Site icon Campaign Türkiye

Doğru karar için verinizi yapay zeka kontrol etsin

Hangi işletme, potansiyel müşterileriyle etkileşime geçmek için hatalı verileri kullanmak ister?
Hangi yönetici, kararlarını yanlış veriye dayandırarak almaktan ve şirketin itibarını riske atmaktan hoşlanır?
Hangi şirket, müşteri memnuniyeti ve işletme performansı için doğru verilere sahip olmanın değerini göz ardı edebilir?
Veya biraz daha teknik sorular soralım:
Tablolar zamanında güncellendi mi? 
Zamanında güncellendi ise, tablolarda beklenen veri hacmi ortaya çıktı mı? 
Ortaya çıkan veriler geçerli mi? 
Geçmiş dağılımlara aykırı değerler var mı? Çok fazla boş değer var mıydı?
Kardinalitesi geçmiş değerlerine aykırı mı? Kategorik bir sütun için, kategoriler beklendiği gibi mi, dağılımlarında farklılaşma var mı?

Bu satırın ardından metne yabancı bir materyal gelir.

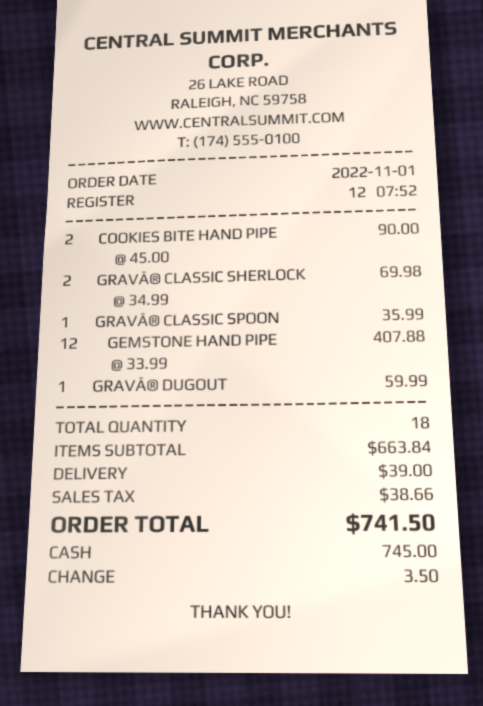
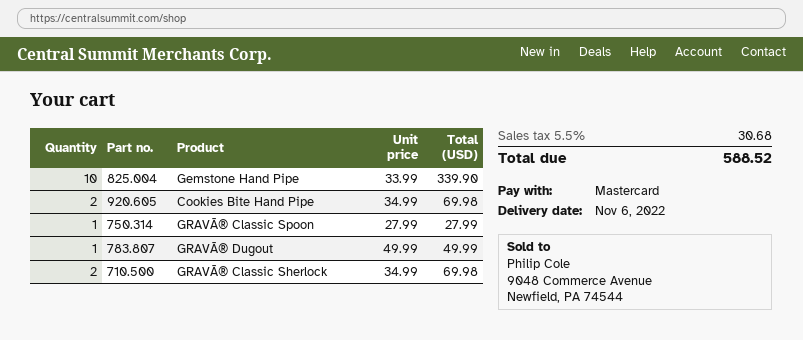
payment method: cash -> Mastercard
COOKIES BITE HAND PIPE: 2 x 45.00 = 90.00 -> 2 x 34.99 = 69.98
GRAVĀ® CLASSIC SPOON: 1 x 35.99 = 35.99 -> 1 x 27.99 = 27.99
GEMSTONE HAND PIPE: 12 x 33.99 = 407.88 -> 10 x 33.99 = 339.90
GRAVĀ® DUGOUT: 1 x 59.99 = 59.99 -> 1 x 49.99 = 49.99
shipping: 39.00 -> none
tax: 38.66 -> 30.68
total: 741.50 -> 588.52

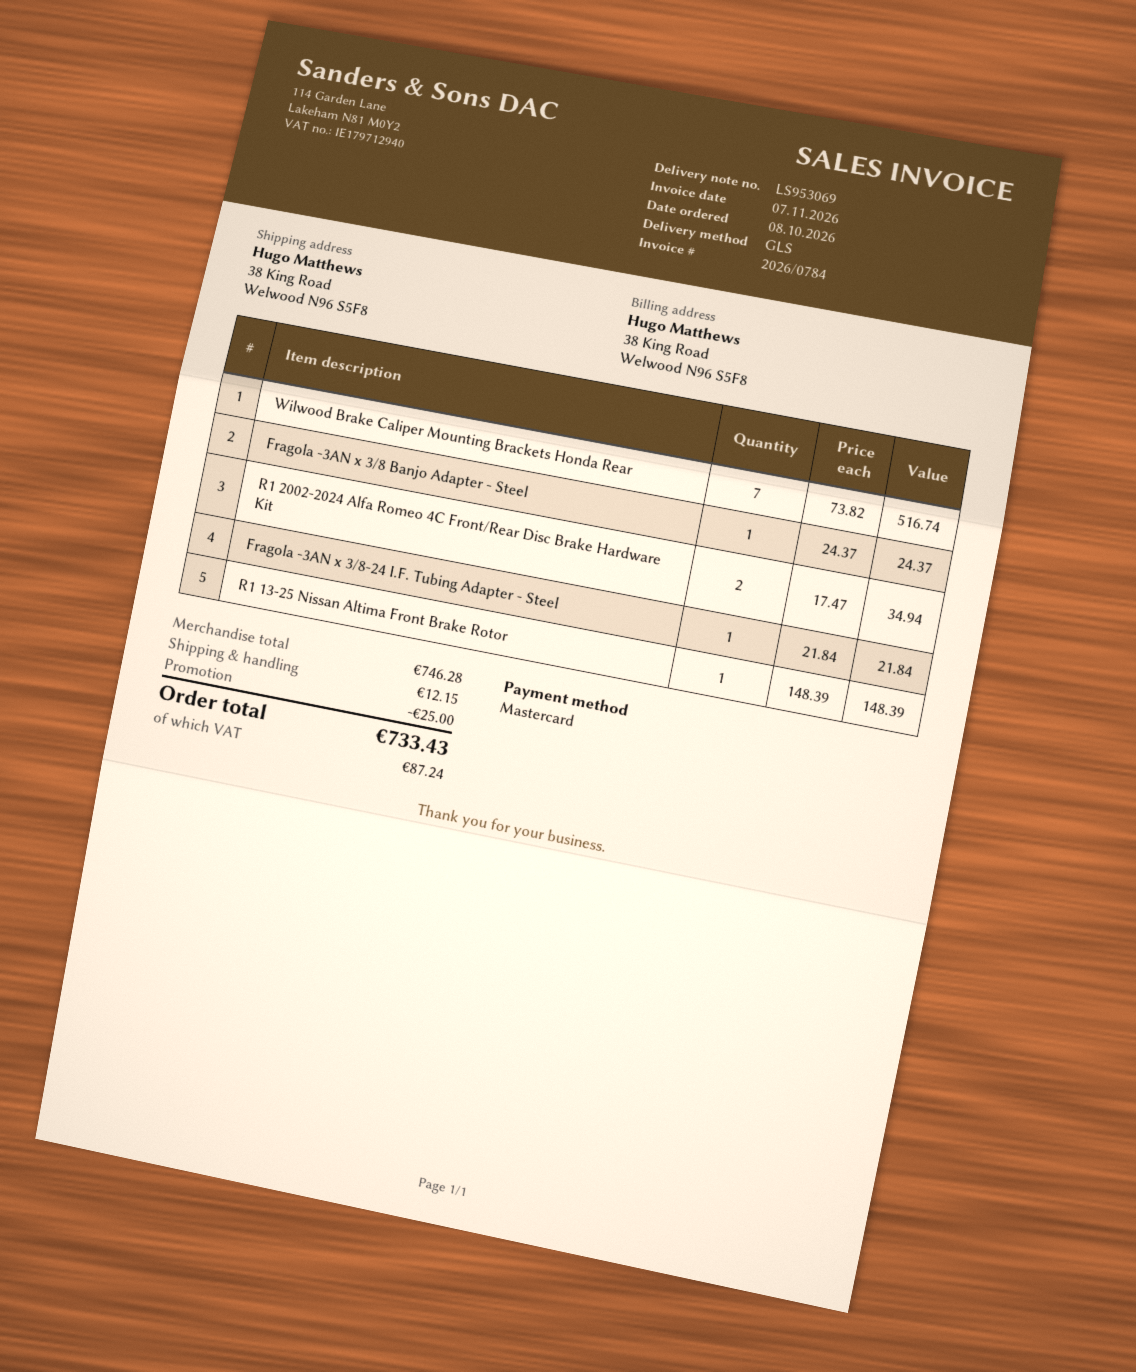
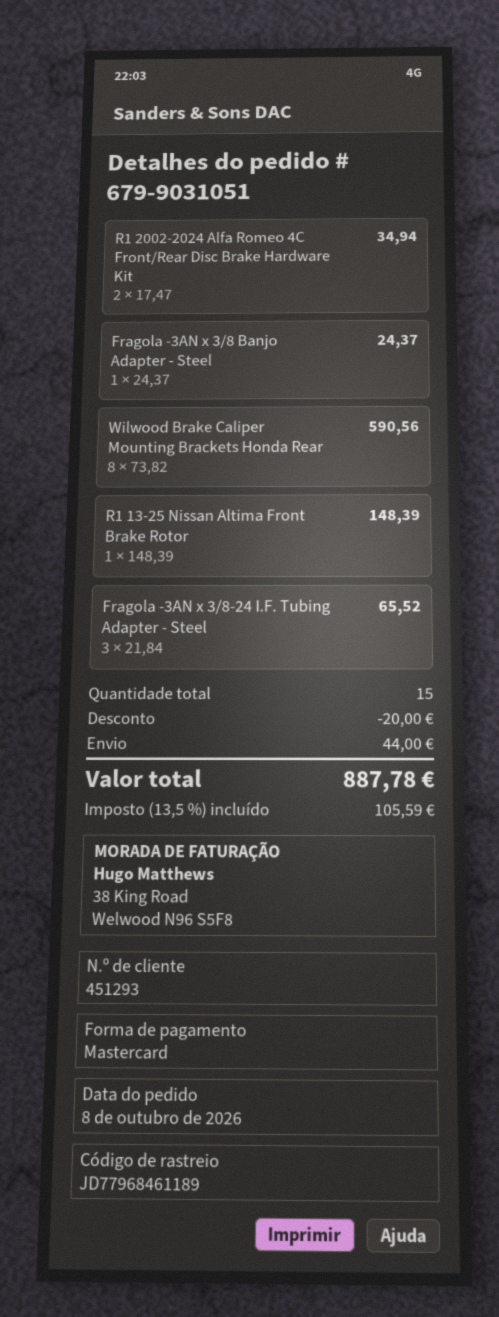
Wilwood Brake Caliper Mounting Brackets Honda Rear: 7 x 73.82 = 516.74 -> 8 x 73.82 = 590.56
Fragola -3AN x 3/8-24 I.F. Tubing Adapter - Steel: 1 x 21.84 = 21.84 -> 3 x 21.84 = 65.52
discount: 25.00 -> 20.00
shipping: 12.15 -> 44.00
tax: 87.24 -> 105.59
total: 733.43 -> 887.78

Veri kalitesi günümüz iş dünyasında önemli bir konu haline gelmiştir. Veri kalitesindeki herhangi bir sorun, işletmelerin doğru kararlar vermesini engelleyebilir ve yanlış yönlendirmelere neden olabilir. 
Veri, günümüz iş dünyasında en değerli varlıklardan biridir. Her gün daha fazla veri üretiliyor ve işletmeler bu verileri kullanarak müşterileri daha iyi anlayıp ihtiyaçlarına daha iyi cevap vermeyi hedefliyorlar ancak veri kullanımının en önemli zorluklarından biri, büyük veri kümelerinin işlenmesidir. ETL (Extract, Transform, Load) adı verilen bu süreç, verilerin doğru şekilde işlenmesini ve analiz edilmesini sağlar. Bu süreç oldukça karmaşık ve zaman alıcıdır. En son baktığınız rapor ekranlarındaki veri, önünüze konulan raporlar bu süreçler sonucu oluşur ancak verinin ilk halinden başlayarak yukarıda bahsedilen ETL yolculuğu son haline ulaşması sırasında sistemde meydana gelen kesinti ve sorunlar, yazılımcı hataları gibi nedenlerden dolayı verinin tutarlılığı ve doğruluğunda sorunlar ortaya çıkarır ve bu da birçok konuda riskler, gelir kayıpları ve müşteri ilişkilerinde negatif etkiler doğurur. 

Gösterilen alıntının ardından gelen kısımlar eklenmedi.